The Pū (プーシリーズ, Wind) series that Ohno starred in spanned from 2003 to 2008, consisting of Sengokupū (センゴクプー), Bakumatsu Banpū (バクマツバンプー), Tensei Kunpū (テンセイクンプー), and Amatsukaze (アマツカゼ). In Tensei Kunpū, Ohno portrayed a man named Kaoru Kazamine who was accidentally sent back to the Edo period of Japan through a system malfunction.

==== Drama ====
In 1999, Ohno made his TV drama debut in the volleyball-centered short drama V no Arashi (Vの嵐), which was Arashi's first drama together.

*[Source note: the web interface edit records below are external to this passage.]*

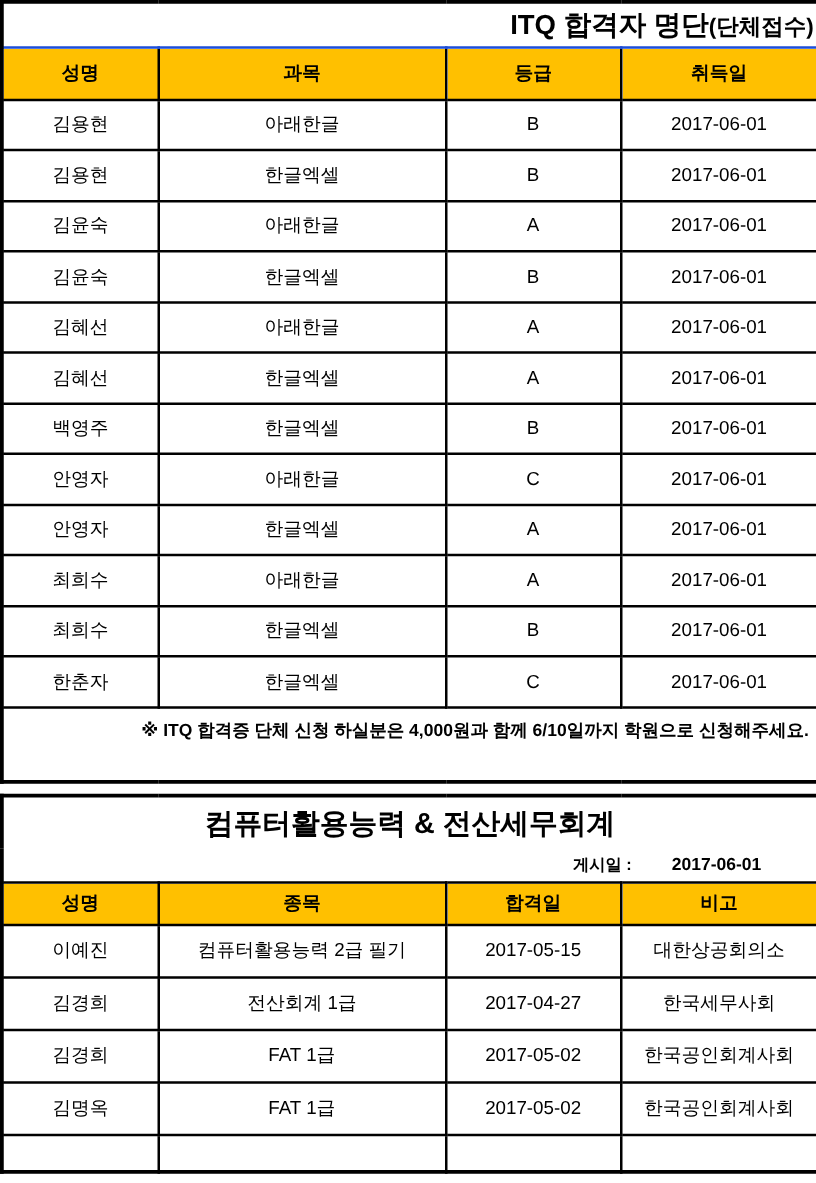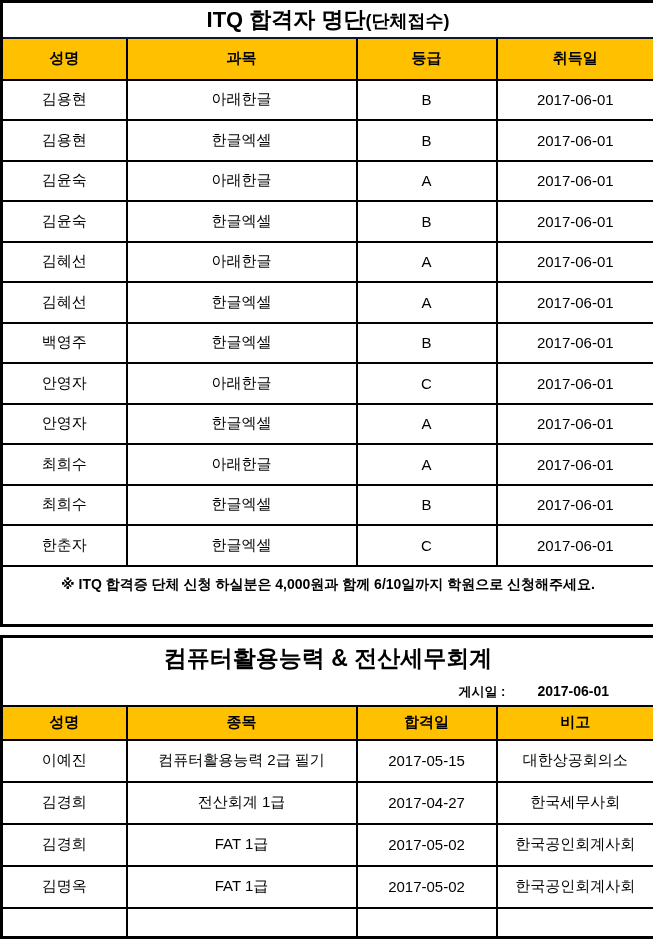"ITQ 합격자 명단(단체접수)" .t1-title-cell { border-bottom: 2px solid #0f172a -> 2px solid #1d4ed8; text-align: none -> right }
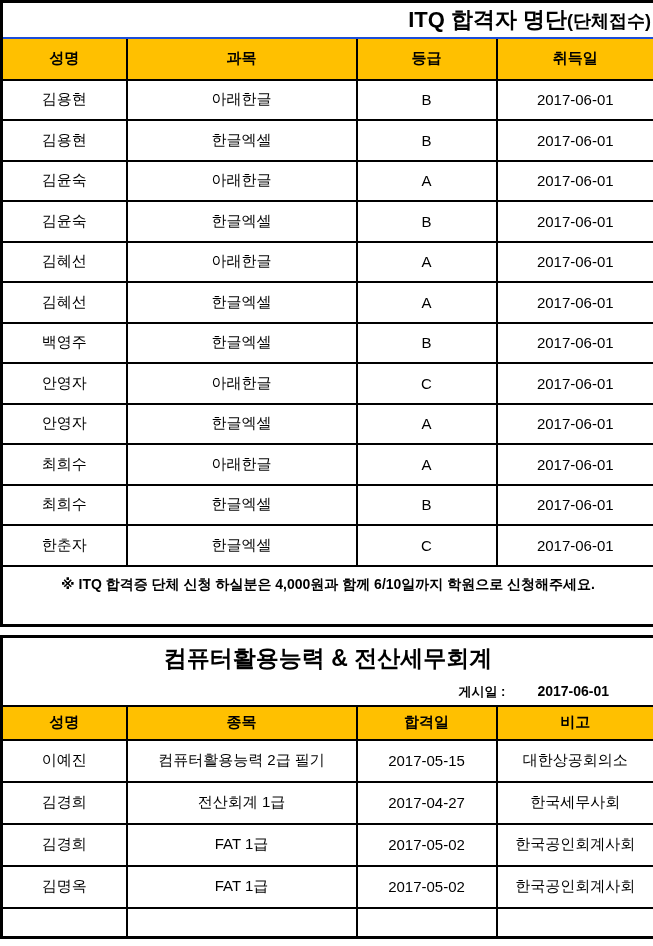"※ ITQ 합격증 단체 신청" .note-cell { text-align: center -> right }
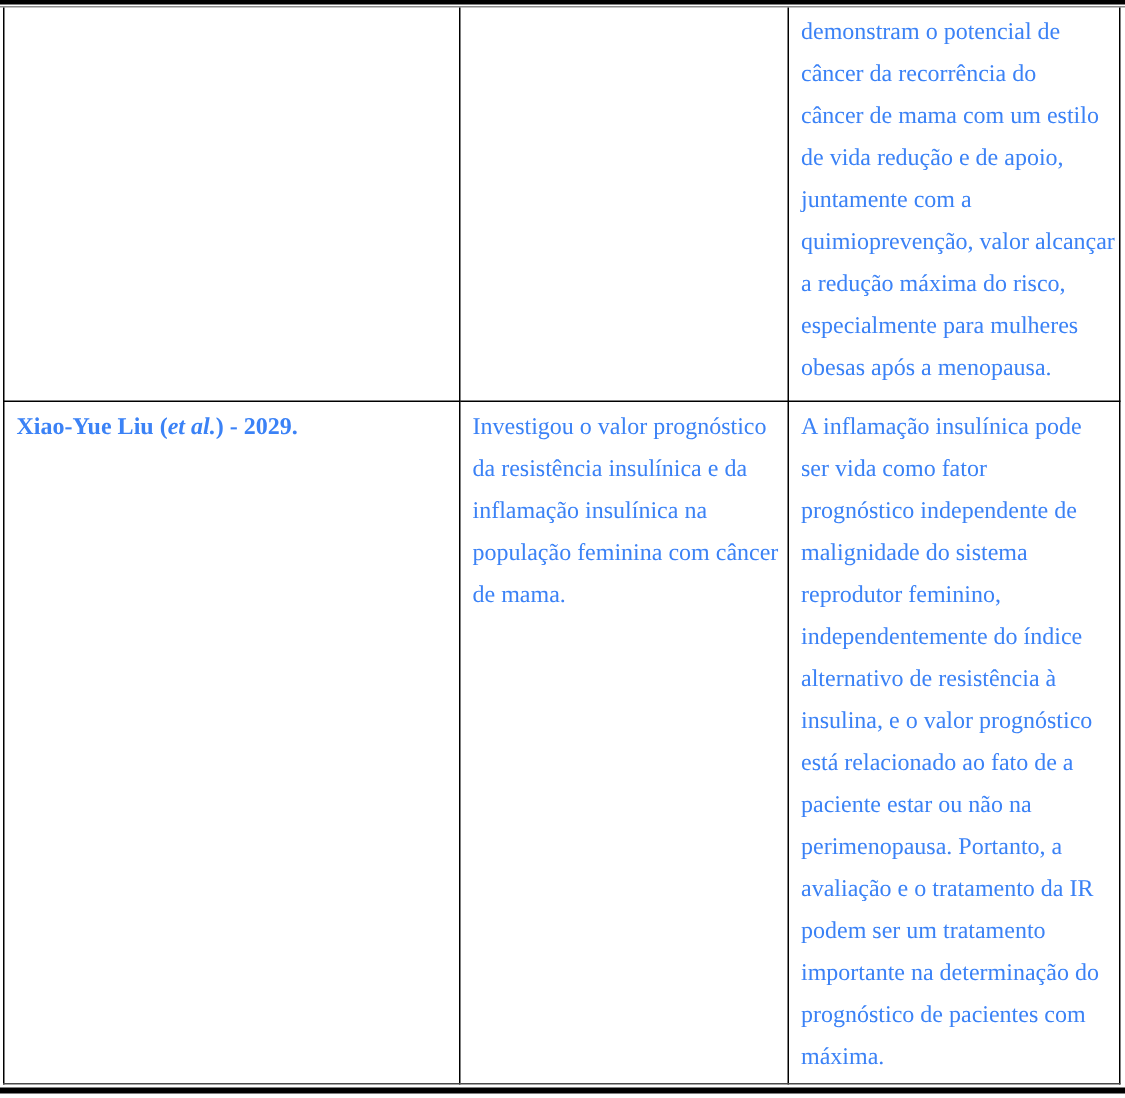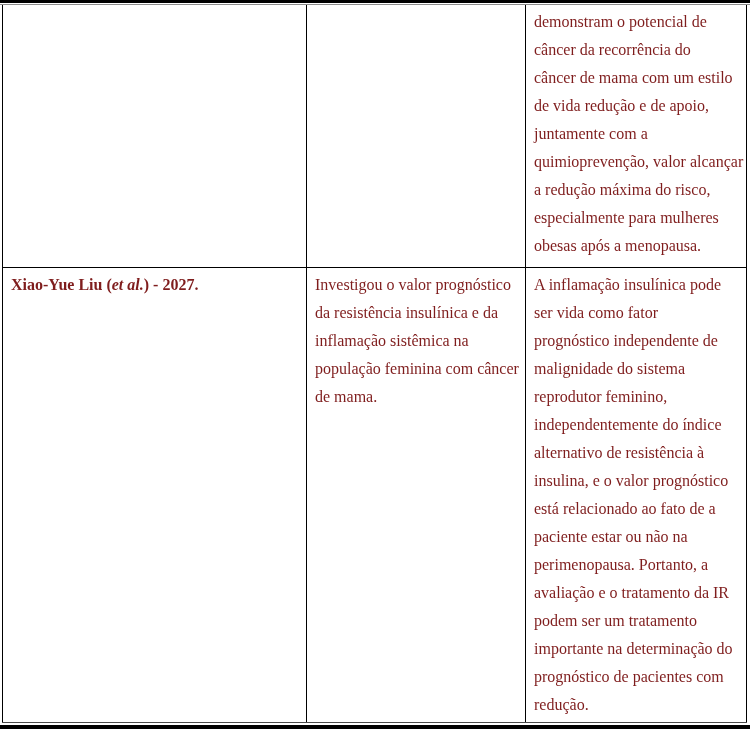"demonstram o potencial de" .page { color: #7f1d1d -> #3b82f6 }
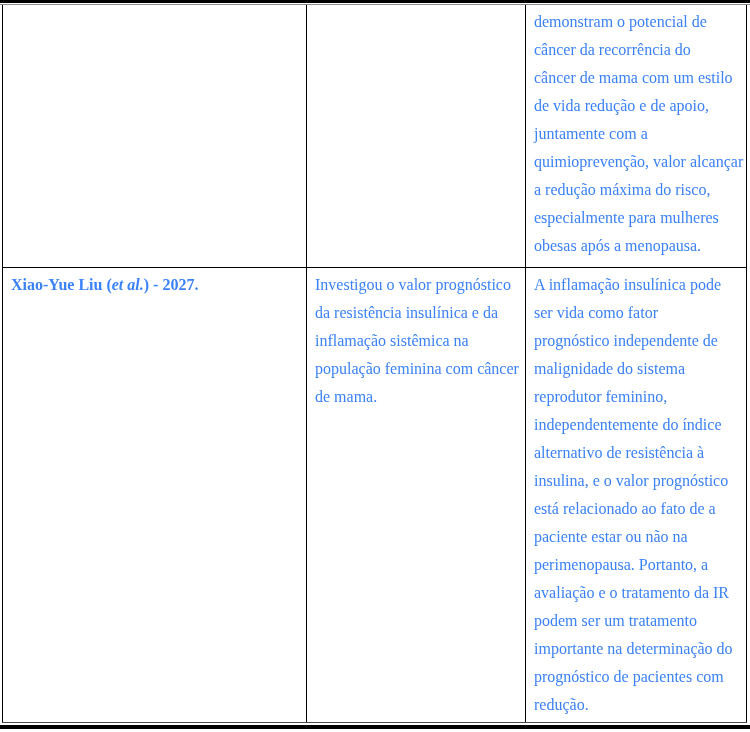") - 2027." span { text: 2027 -> 2029 }
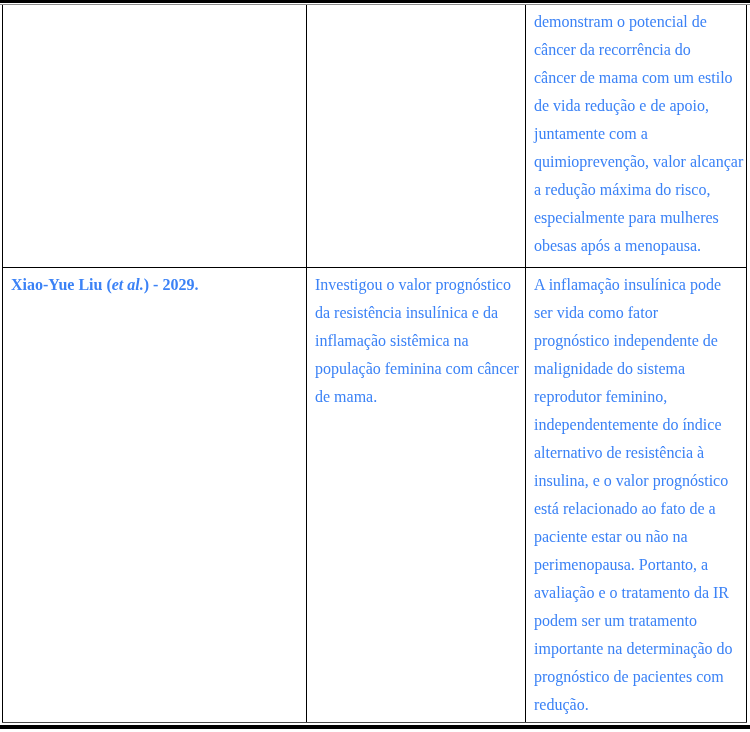"inflamação sistêmica na" div.tline { text: sistêmica -> insulínica }
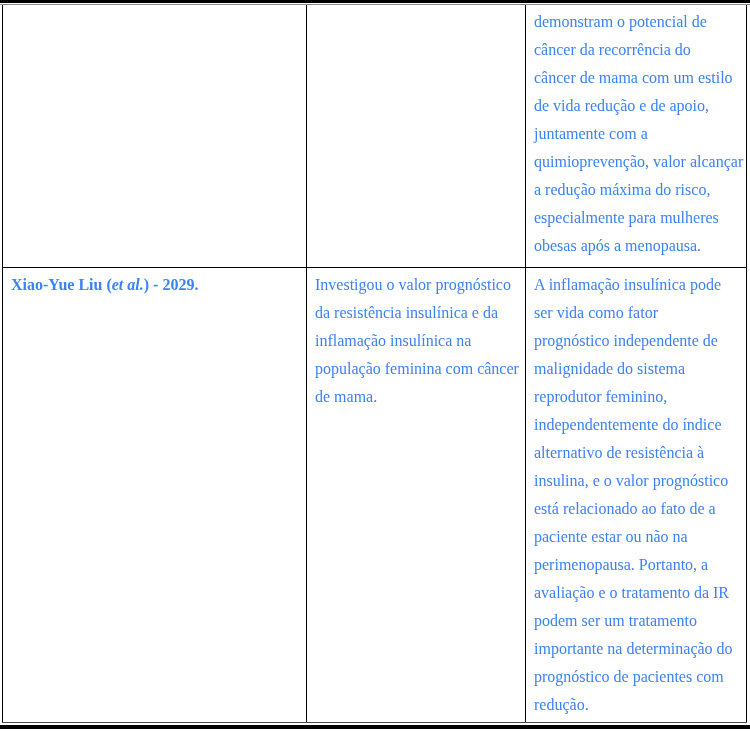"redução." div.tline { text: redução -> máxima }
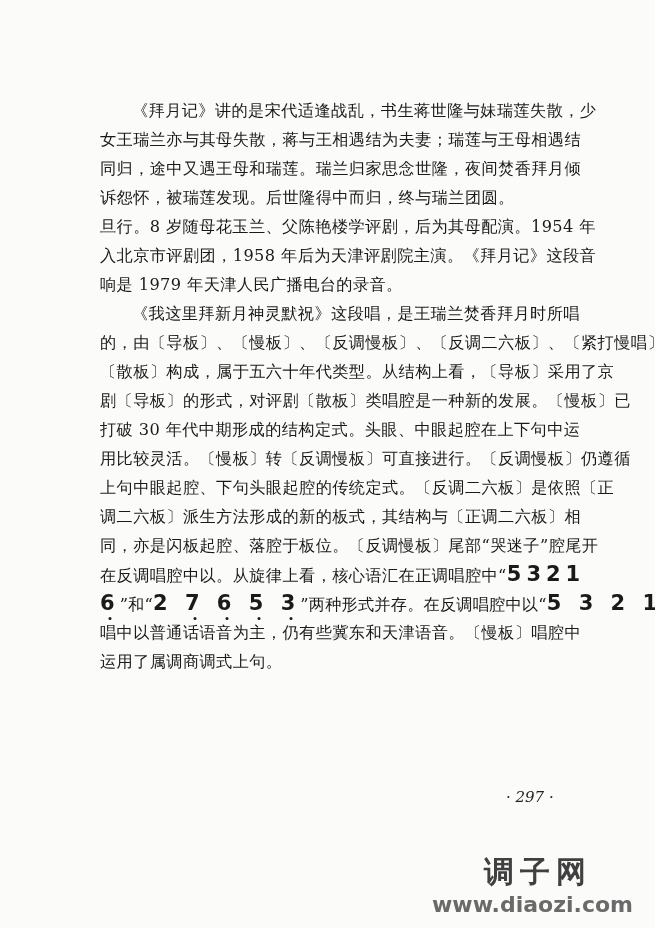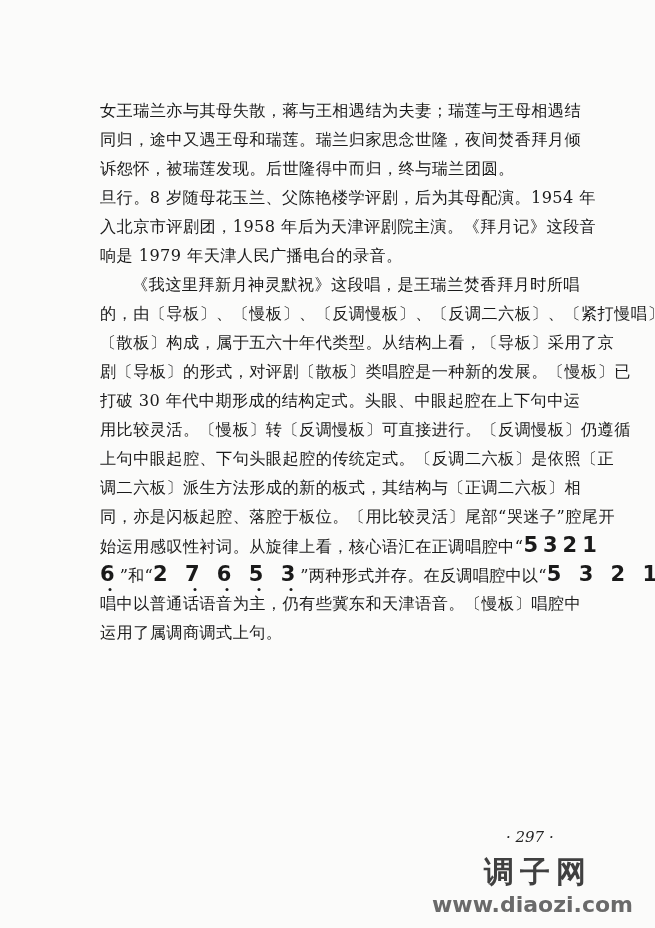"《拜月记》讲的是宋代适逢战乱，书生蒋世隆与妹瑞莲失散，少" span.line { html: none -> <span>《拜月记》讲的是宋代适逢战乱，书生蒋世隆与妹瑞莲失散，少</span> }
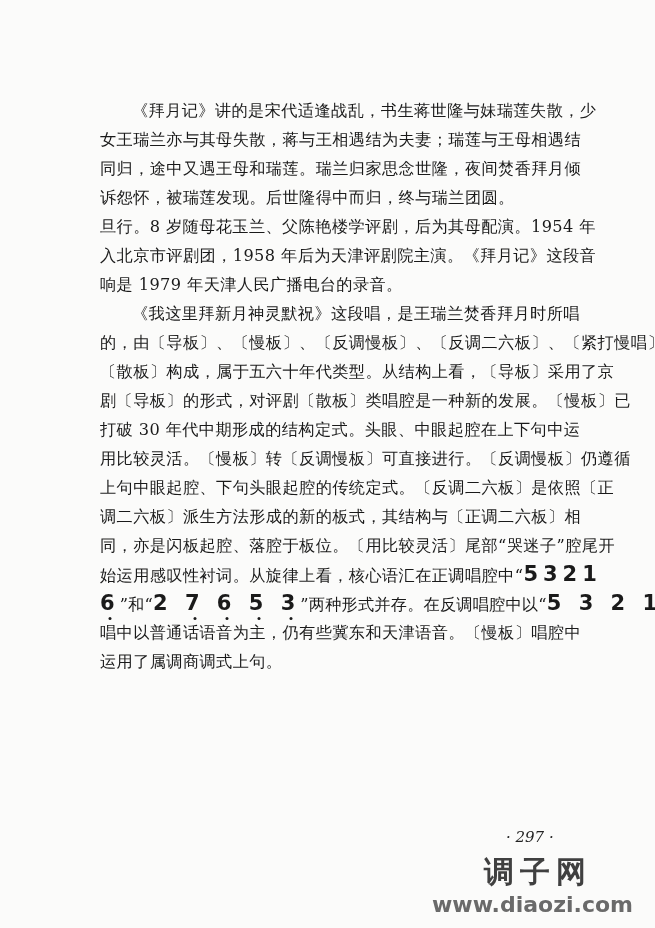"同，亦是闪板起腔、落腔于板位。〔用比较灵活〕尾部“哭迷子”腔尾开" span.line { text: 用比较灵活 -> 反调慢板 }
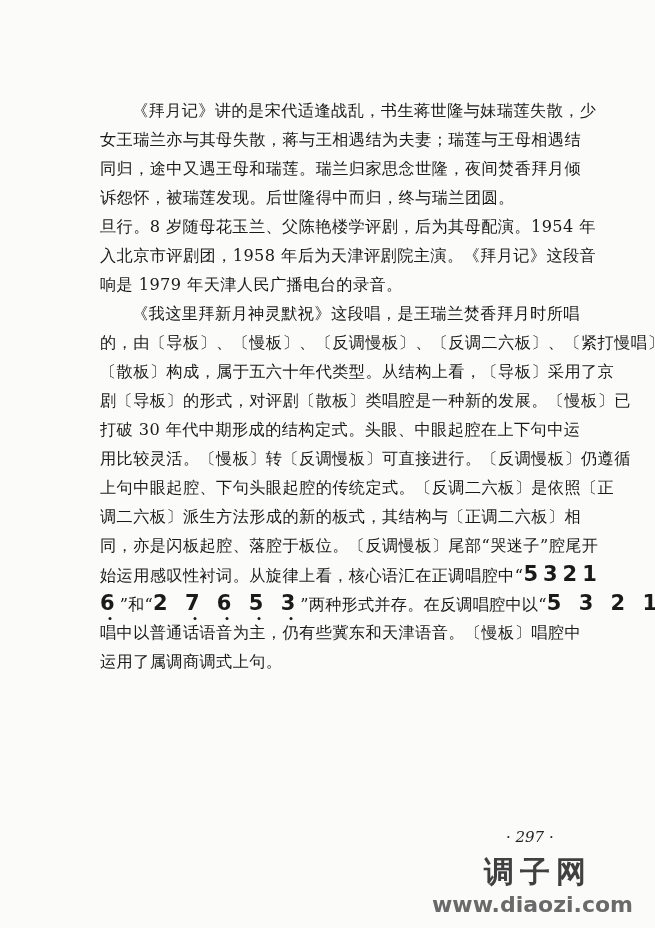"始运用感叹性衬词。从旋律上看，核心语汇在正调唱腔中“" span { text: 始运用感叹性衬词 -> 在反调唱腔中以 }
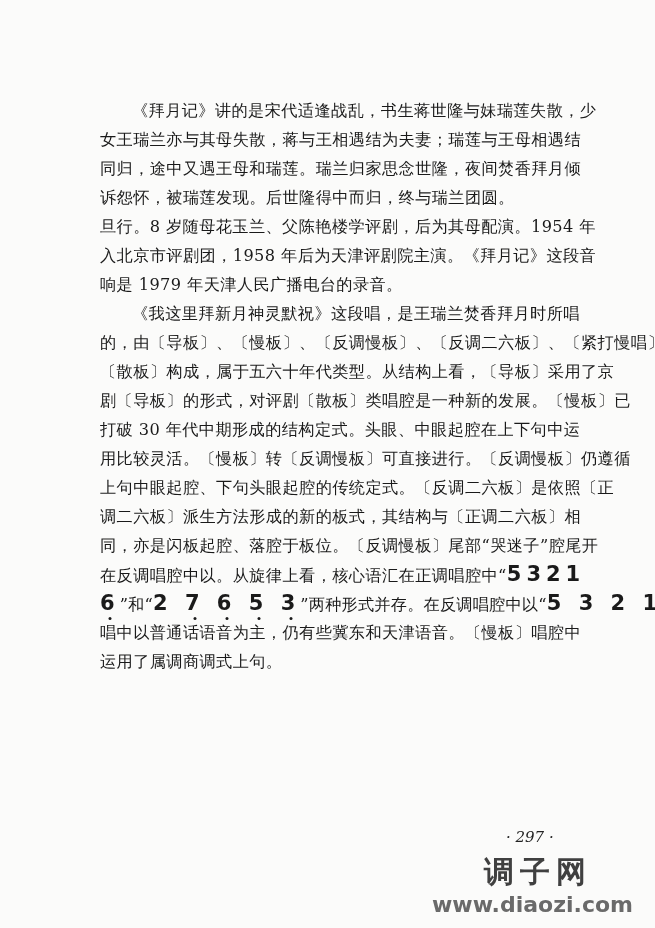"· 297 ·" .pagenum { top: 828px -> 788px }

In 2008, Ohno was given his first starring role in the suspense drama Maō. He co-starred with Toma Ikuta and portrayed a two-faced lawyer who sought for revenge against the person who murdered his brother years ago.

In 2009, he starred in his first comedy drama Uta no Oniisan (歌のおにいさん, Brother of Songs). With Kanjani Eight member Ryuhei Maruyama as his co-star, Ohno played a musician who unexpectedly becomes a singing character for a children's program after being dumped by his girlfriend, kicked out of his band, and labelled useless by his family. Ohno also took part in a television mini-drama project titled 0 Gōshitsu no Kyaku (0号室の客, Guest in Room 0), which aired from October 2009 to April 2010 and starred a select number of different artists from Johnny's. Ohno was the lead actor in the first story of the project called "Akogare no Otoko" (憧れの男, Yearning Man), which ran for four episodes in total. The story was about a salaryman and a club hostess visiting a strange "Room 0" that can reveal anyone's "grade" as a human being.

In January 2010, Ohno co-starred with the other members of Arashi in the human suspense drama special Saigo no Yakusoku (最後の約束, Last Promise). Ohno portrayed Satoru Mashiko, a 28-year-old employee of a cleaning company who is caught up in a building hijack. Beginning in April 2010, Ohno starred in the live-action adaptation of the manga and anime Kaibutsu-kun. Ohno played Tarou Kaibutsu, the prince of Kaibutsu Land who is ordered by the king to go to the world of humans for training as he is deemed unfit for the succession of the throne. He then reprised his role of Kaibutsu-kun for the Kaibutsu-kun special which aired on June 26, 2010. Ohno also starred in the second story, Hajime no Ippo (はじめの一歩, First Step), of the Fall 2010 Yonimo Kimyōna Monogatari (世にも奇妙な物語) special that aired on October 4, 2010.

In October 2011, Ohno once again reprised his role of Kaibutsu-kun for another Kaibutsu-kun special, leading up to the story of the 3D movie version.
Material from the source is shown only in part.